─── Study material
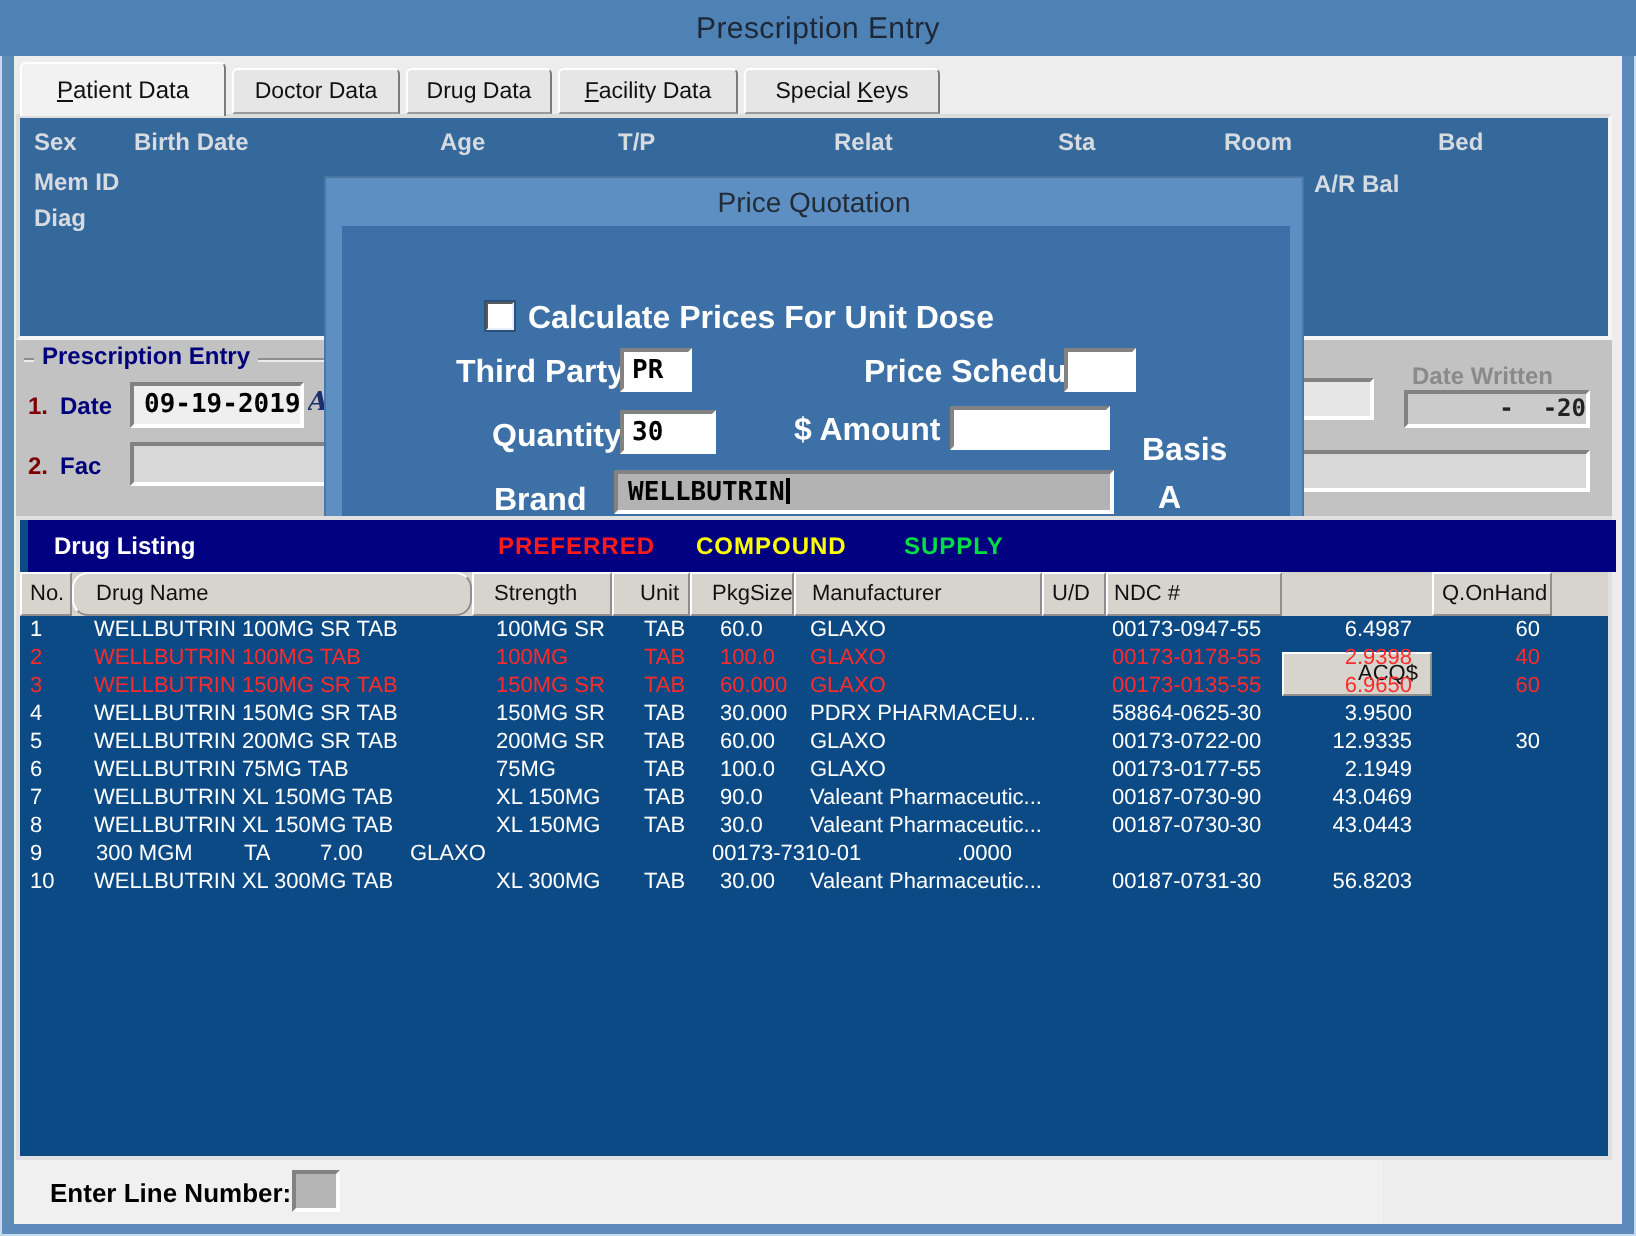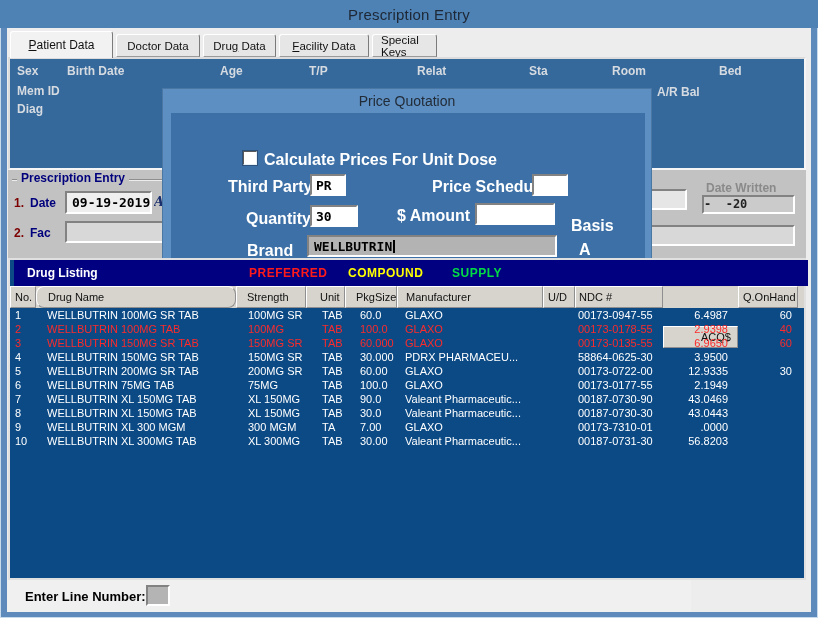--- a/index.html
+++ b/index.html
@@ -131,7 +131,7 @@
         <div class="tab" style="left: 272px; width: 90px;">
           <span><u>F</u>acility Data</span>
         </div>
-        <div class="tab" style="left: 365px; width: 65px;">
+        <div class="tab" style="left: 365px; width: 98px;">
           <span>Special <u>K</u>eys</span>
         </div>
       </div>

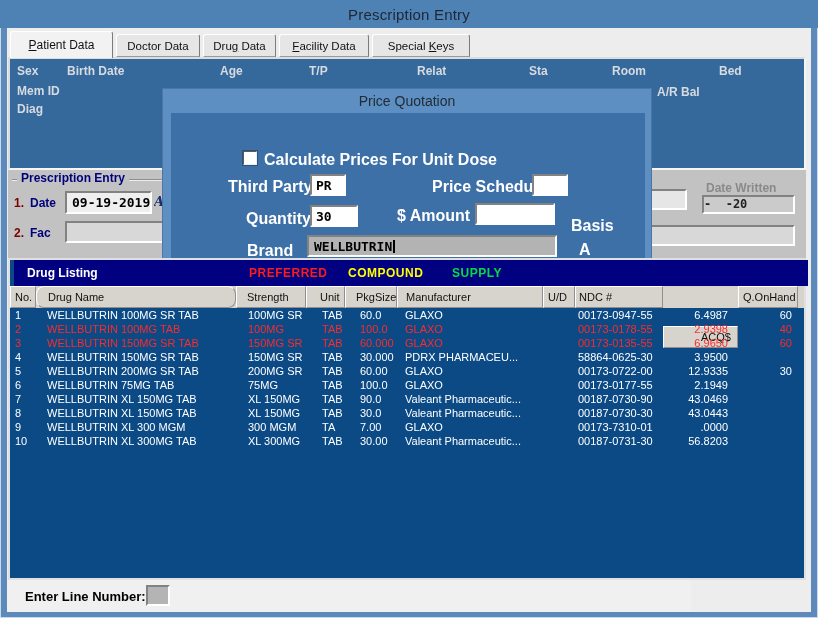--- a/index.html
+++ b/index.html
@@ -58,7 +58,7 @@
   .rtop { position:absolute; left:552px; top:19px; width:127px; height:21px; background:#e6e6e6; }
   .dwlabel { position:absolute; left:698px; top:11px; color:#8a8a8a; font-weight:bold; font-size:12px; }
   .dwinput { position:absolute; left:694px; top:25px; width:93px; height:19px; background:#cbcbcb;
-    font:bold 12px "DejaVu Sans Mono", monospace; color:#222; white-space:pre; text-align:left; line-height:14px; }
+    font:bold 12px "DejaVu Sans Mono", monospace; color:#222; white-space:pre; text-align:right; line-height:14px; }
   .rlong { position:absolute; left:635px; top:55px; width:152px; height:21px; background:#d8d8d8; }
   
   .dialog {

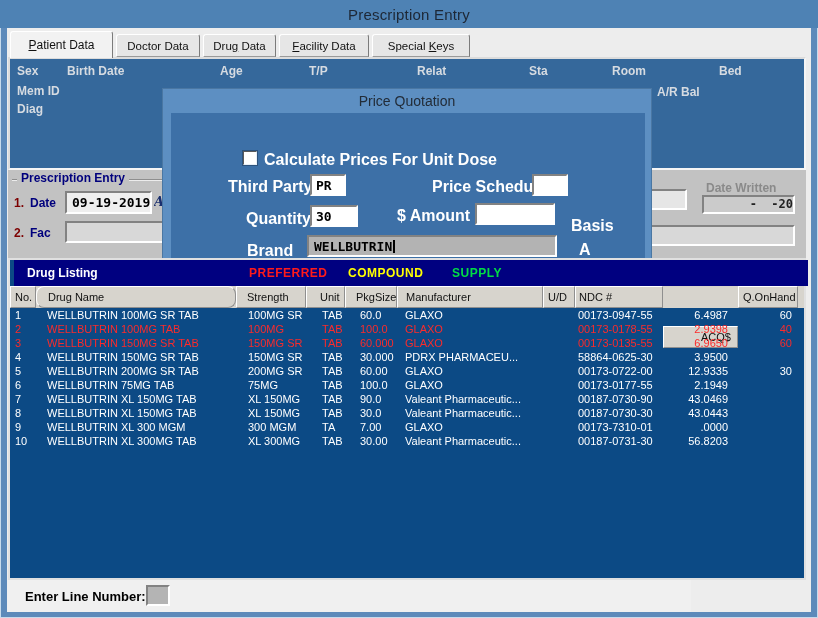--- a/index.html
+++ b/index.html
@@ -94,7 +94,7 @@
   .cell { height:14px; line-height:14px; overflow:hidden; white-space:nowrap; }
   
   .c0{width:26px;padding-left:5px;} .c1{width:200px;padding-left:11px;} .c2{width:70px;padding-left:12px;}
-  .c3{width:39px;padding-left:16px;} .c4{width:52px;padding-left:15px;} .c5{width:146px;padding-left:8px;}
+  .c3{width:39px;padding-left:16px;} .c4{width:52px;padding-left:15px;} .c5{width:124px;padding-left:8px;}
   .c6{width:32px;padding-left:4px;} .c7{width:88px;padding-left:3px;}
   .c8{width:75px;text-align:right;padding-right:10px;} .c9{width:60px;text-align:right;padding-right:6px;}
   .thead .c0{padding-left:4px;} .thead .c1{padding-left:11px;border-radius:8px;} .thead .c2{padding-left:10px;}

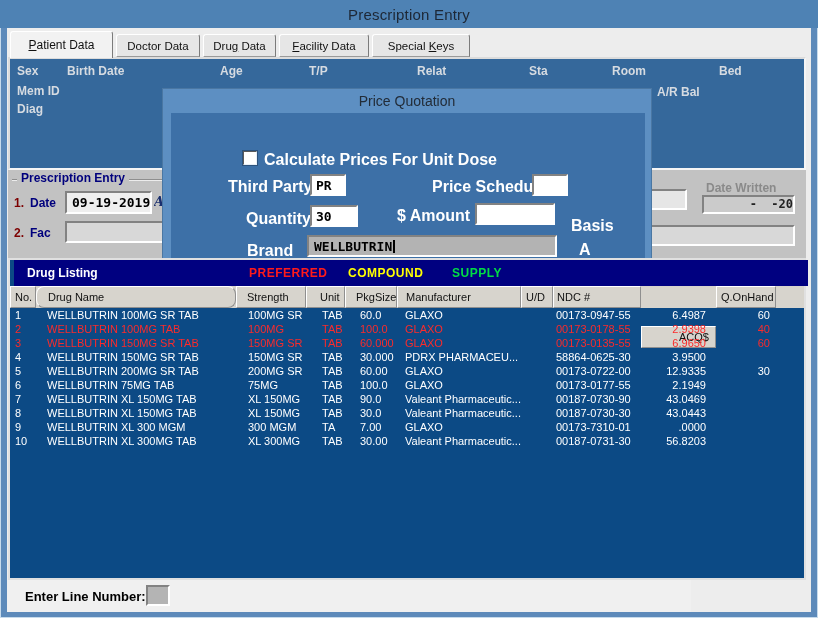--- a/index.html
+++ b/index.html
@@ -287,7 +287,6 @@
           </div>
           <div class="trow">
             <div class="cell c0">9</div>
-            <div class="cell c1">WELLBUTRIN XL 300 MGM</div>
             <div class="cell c2">300 MGM</div>
             <div class="cell c3">TA</div>
             <div class="cell c4">7.00</div>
──────
Task objective: Copy exactly the lines from the first line of the records above through the line with "color:#222; white-space:pre; text-align:left;", both included, and nothing else. Pictures stay out.

Answer to this task:
--- a/index.html
+++ b/index.html
@@ -131,7 +131,7 @@
         <div class="tab" style="left: 272px; width: 90px;">
           <span><u>F</u>acility Data</span>
         </div>
-        <div class="tab" style="left: 365px; width: 65px;">
+        <div class="tab" style="left: 365px; width: 98px;">
           <span>Special <u>K</u>eys</span>
         </div>
       </div>

--- a/index.html
+++ b/index.html
@@ -58,7 +58,7 @@
   .rtop { position:absolute; left:552px; top:19px; width:127px; height:21px; background:#e6e6e6; }
   .dwlabel { position:absolute; left:698px; top:11px; color:#8a8a8a; font-weight:bold; font-size:12px; }
   .dwinput { position:absolute; left:694px; top:25px; width:93px; height:19px; background:#cbcbcb;
-    font:bold 12px "DejaVu Sans Mono", monospace; color:#222; white-space:pre; text-align:left; line-height:14px; }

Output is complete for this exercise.